(Task item)
Your task is to find every line in the records that holds the string "fits" and copy it.

===== Data shown =====

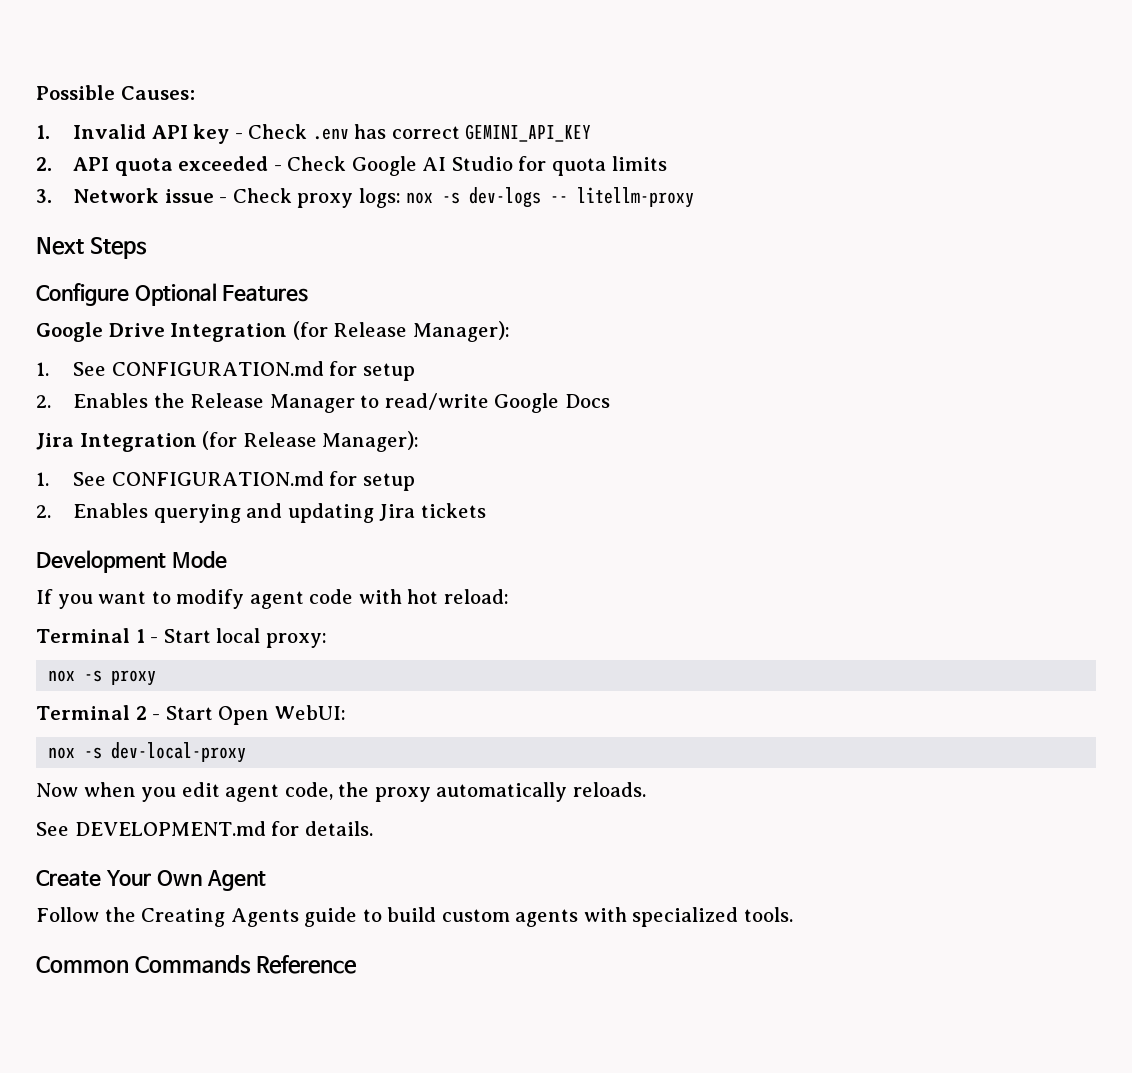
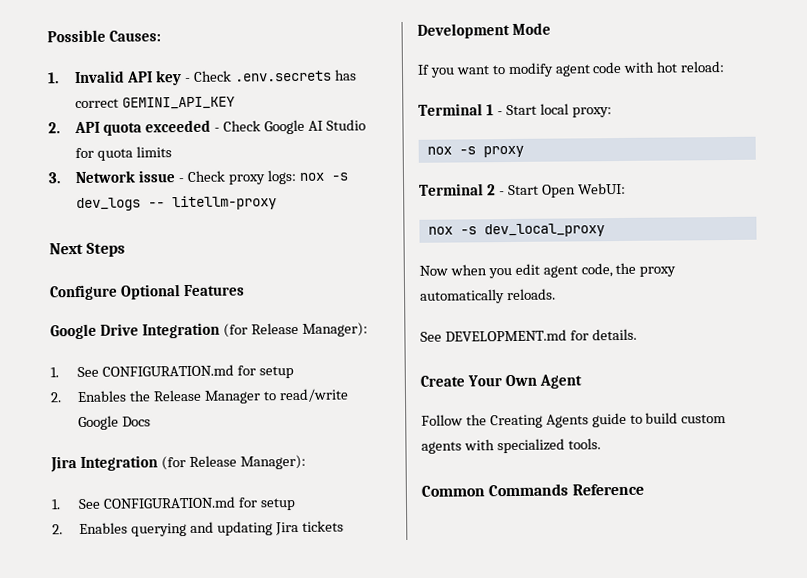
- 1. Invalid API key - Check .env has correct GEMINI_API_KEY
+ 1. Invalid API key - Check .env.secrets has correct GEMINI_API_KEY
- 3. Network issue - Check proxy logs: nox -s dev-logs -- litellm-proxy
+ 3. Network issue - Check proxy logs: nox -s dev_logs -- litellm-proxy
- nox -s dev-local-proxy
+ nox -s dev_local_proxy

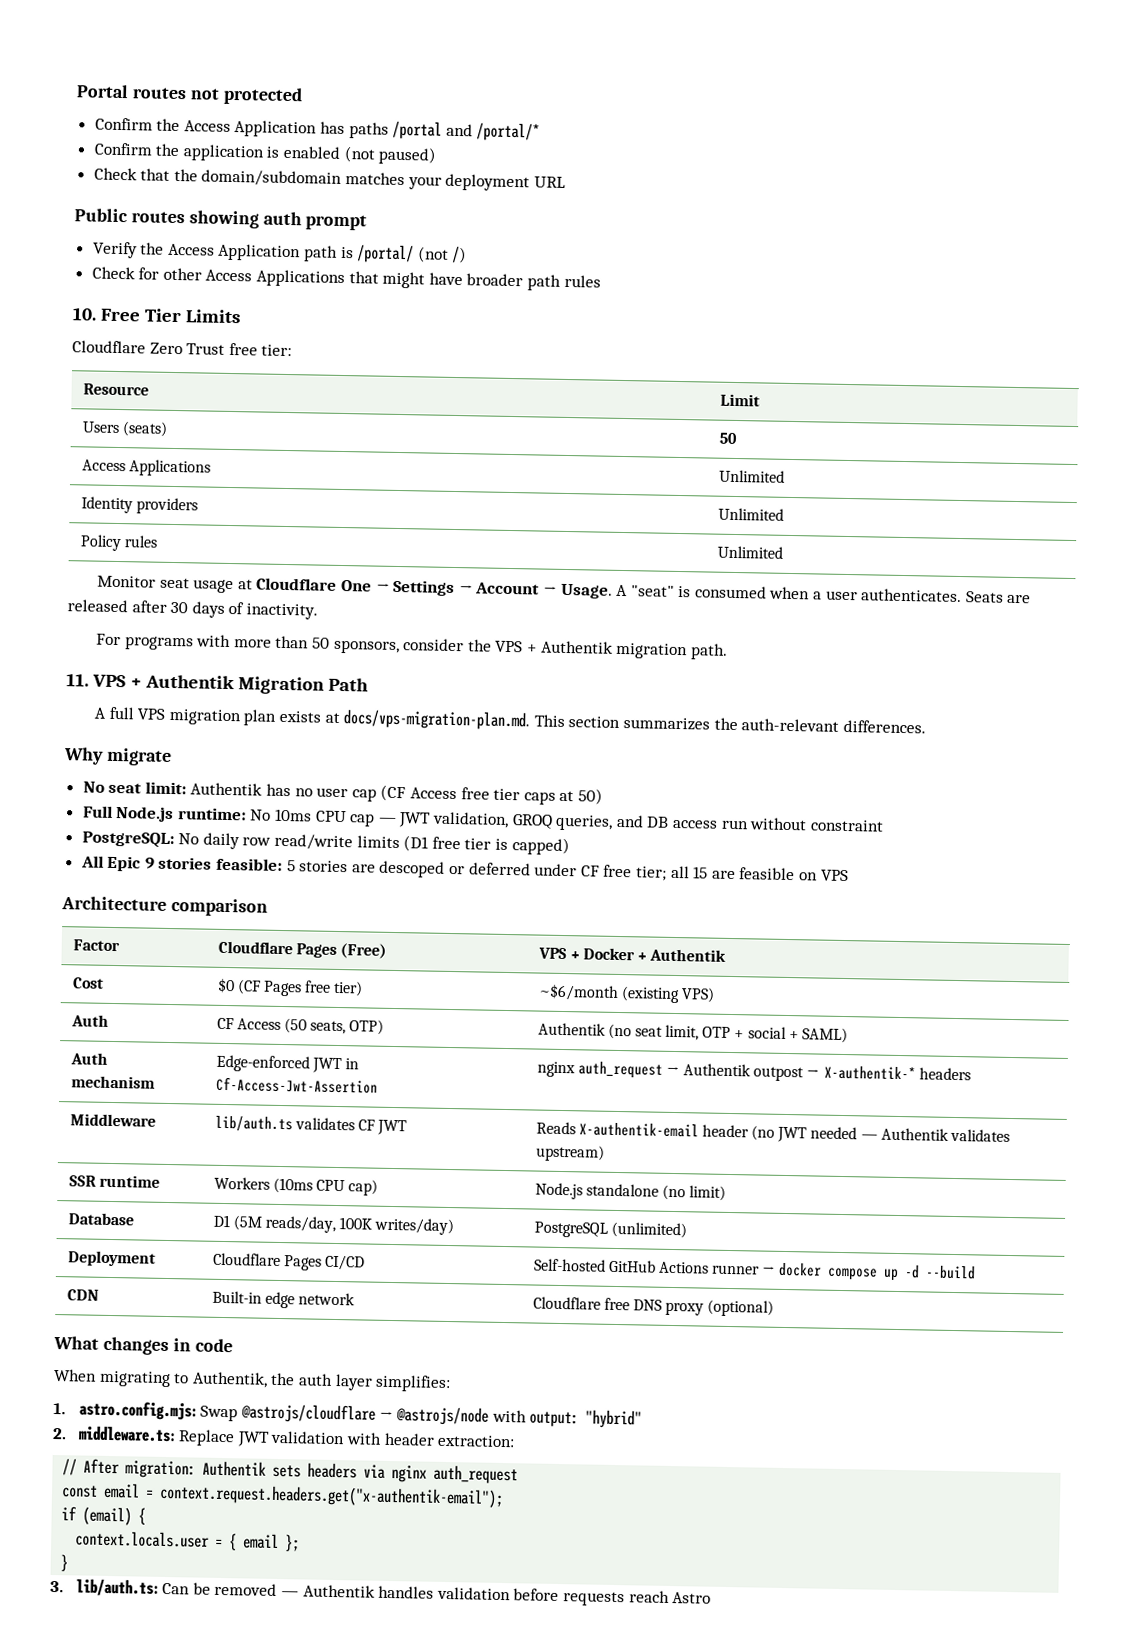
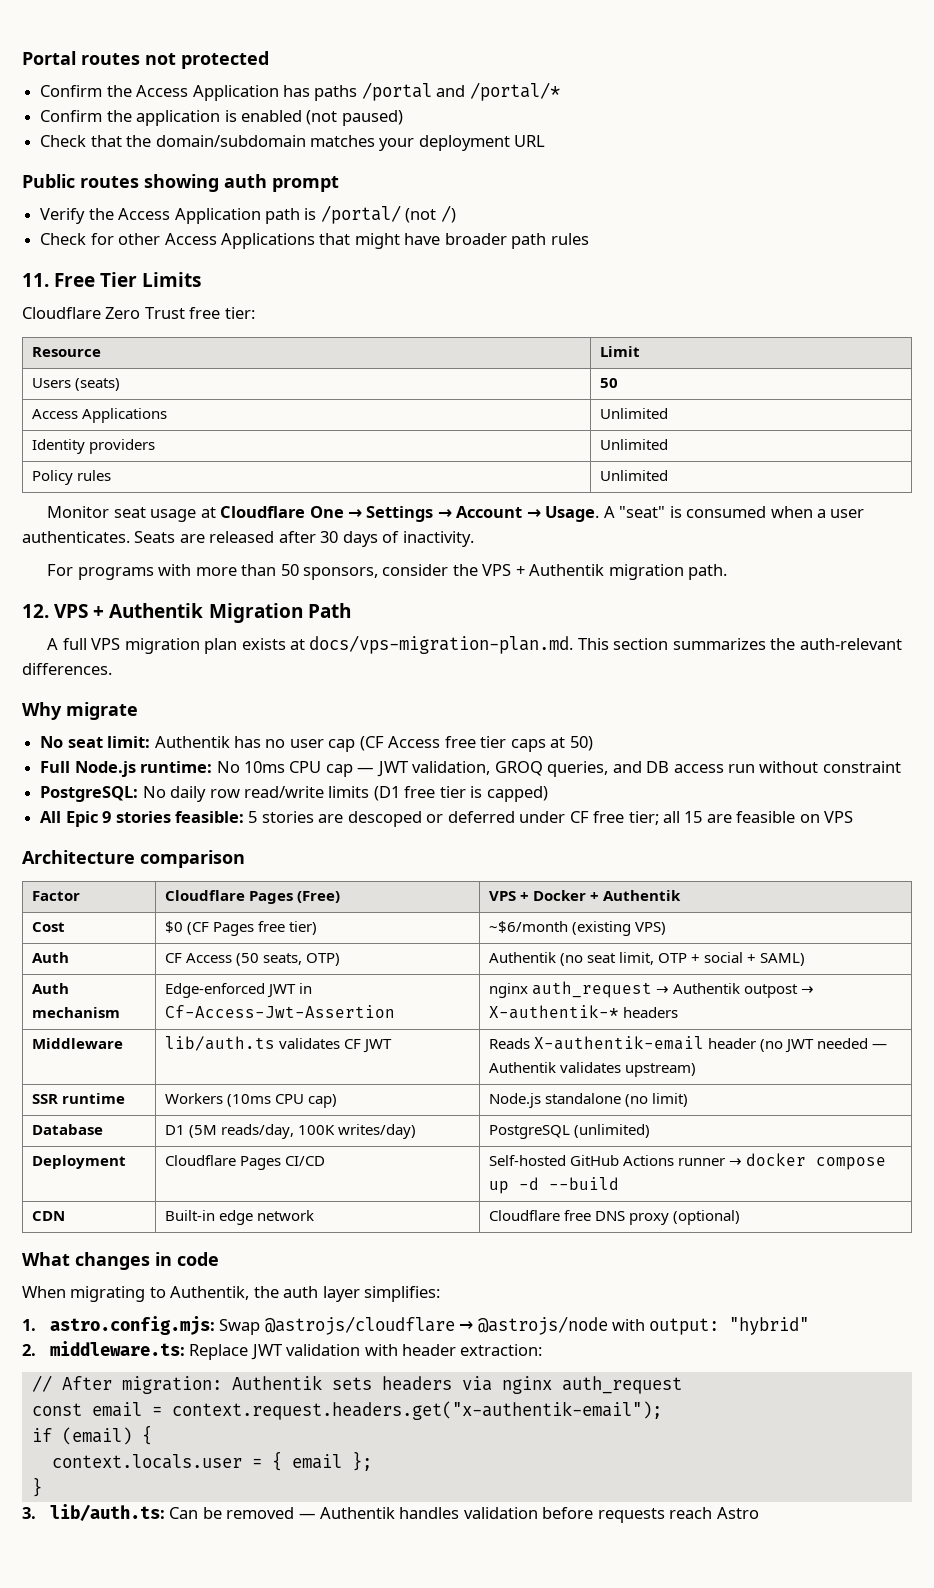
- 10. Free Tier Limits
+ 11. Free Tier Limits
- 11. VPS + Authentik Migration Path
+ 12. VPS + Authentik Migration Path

=====
===== Data shown =====

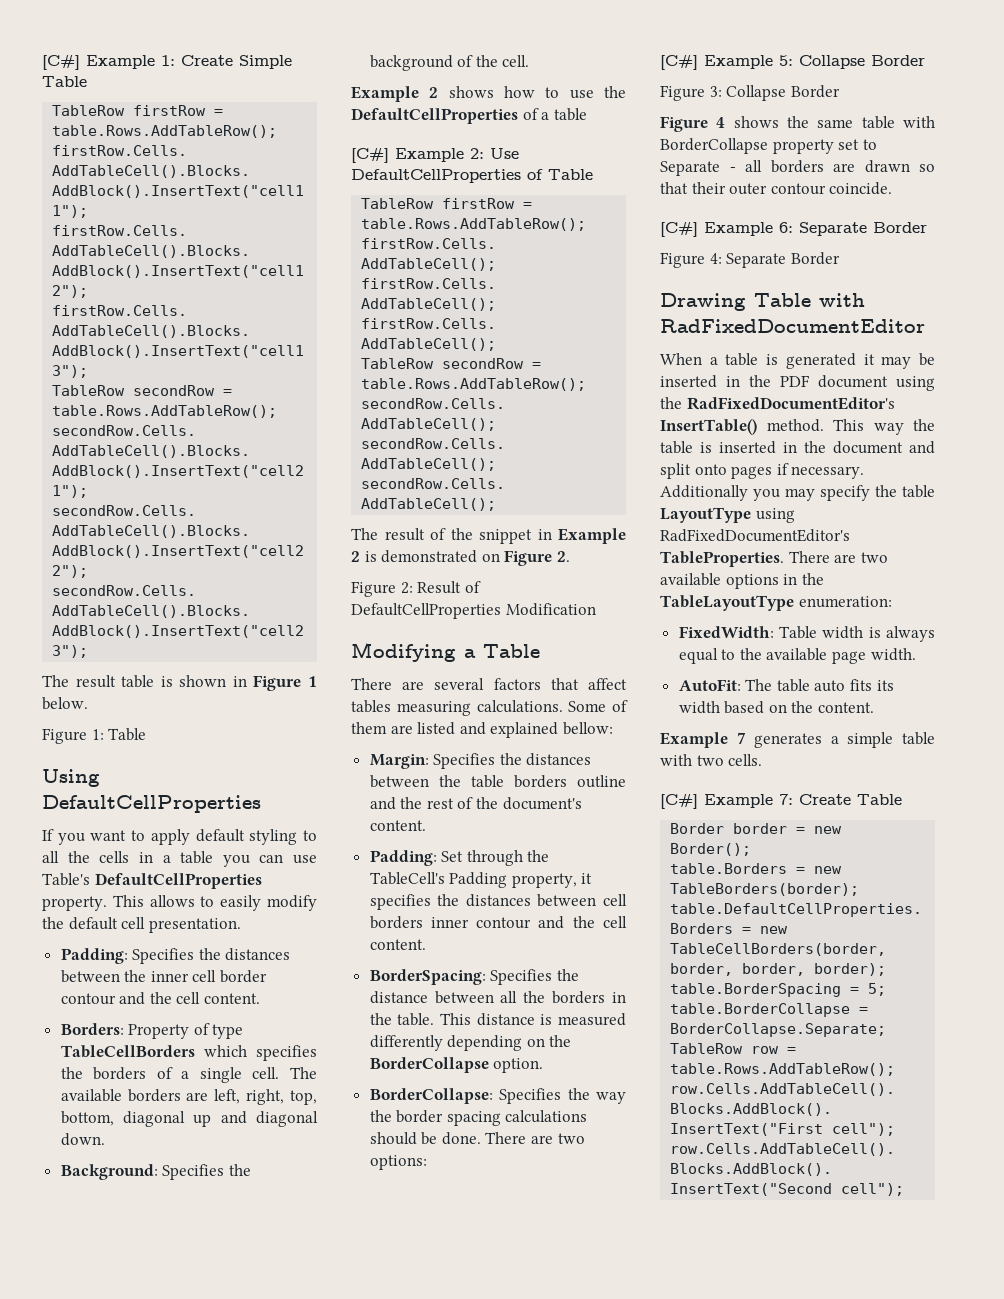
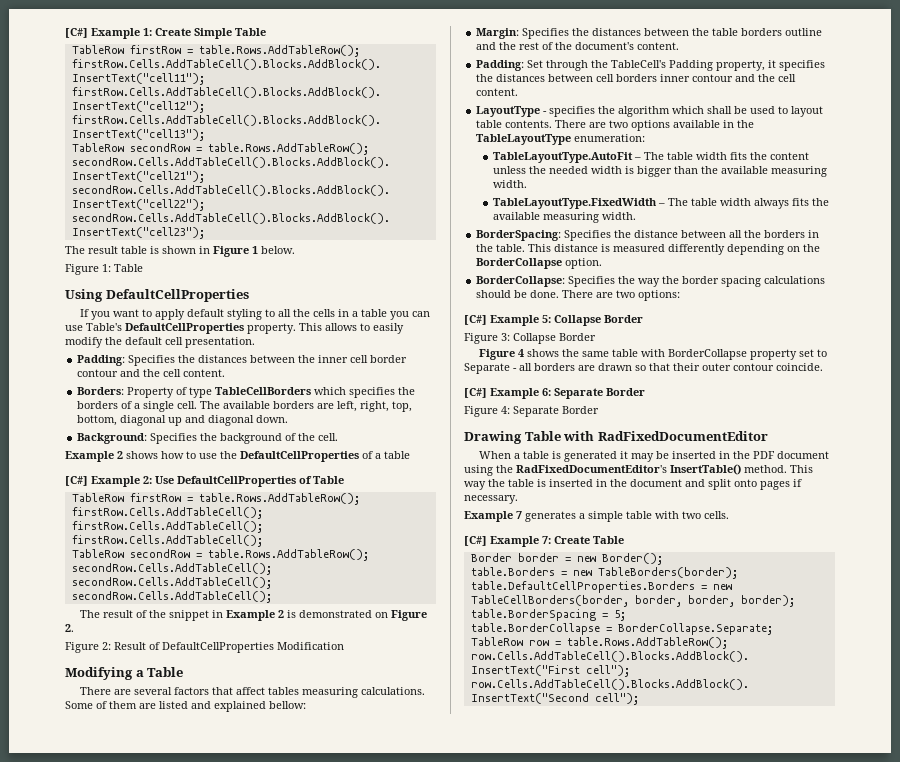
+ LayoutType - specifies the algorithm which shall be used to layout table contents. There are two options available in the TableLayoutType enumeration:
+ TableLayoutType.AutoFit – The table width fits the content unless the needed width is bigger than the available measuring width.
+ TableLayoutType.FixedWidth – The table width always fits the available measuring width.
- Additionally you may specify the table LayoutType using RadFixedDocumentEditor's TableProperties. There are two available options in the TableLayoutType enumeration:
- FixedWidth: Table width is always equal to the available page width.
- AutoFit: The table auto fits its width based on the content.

=====

(Expected output)
+ TableLayoutType.AutoFit – The table width fits the content unless the needed width is bigger than the available measuring width.
+ TableLayoutType.FixedWidth – The table width always fits the available measuring width.
- AutoFit: The table auto fits its width based on the content.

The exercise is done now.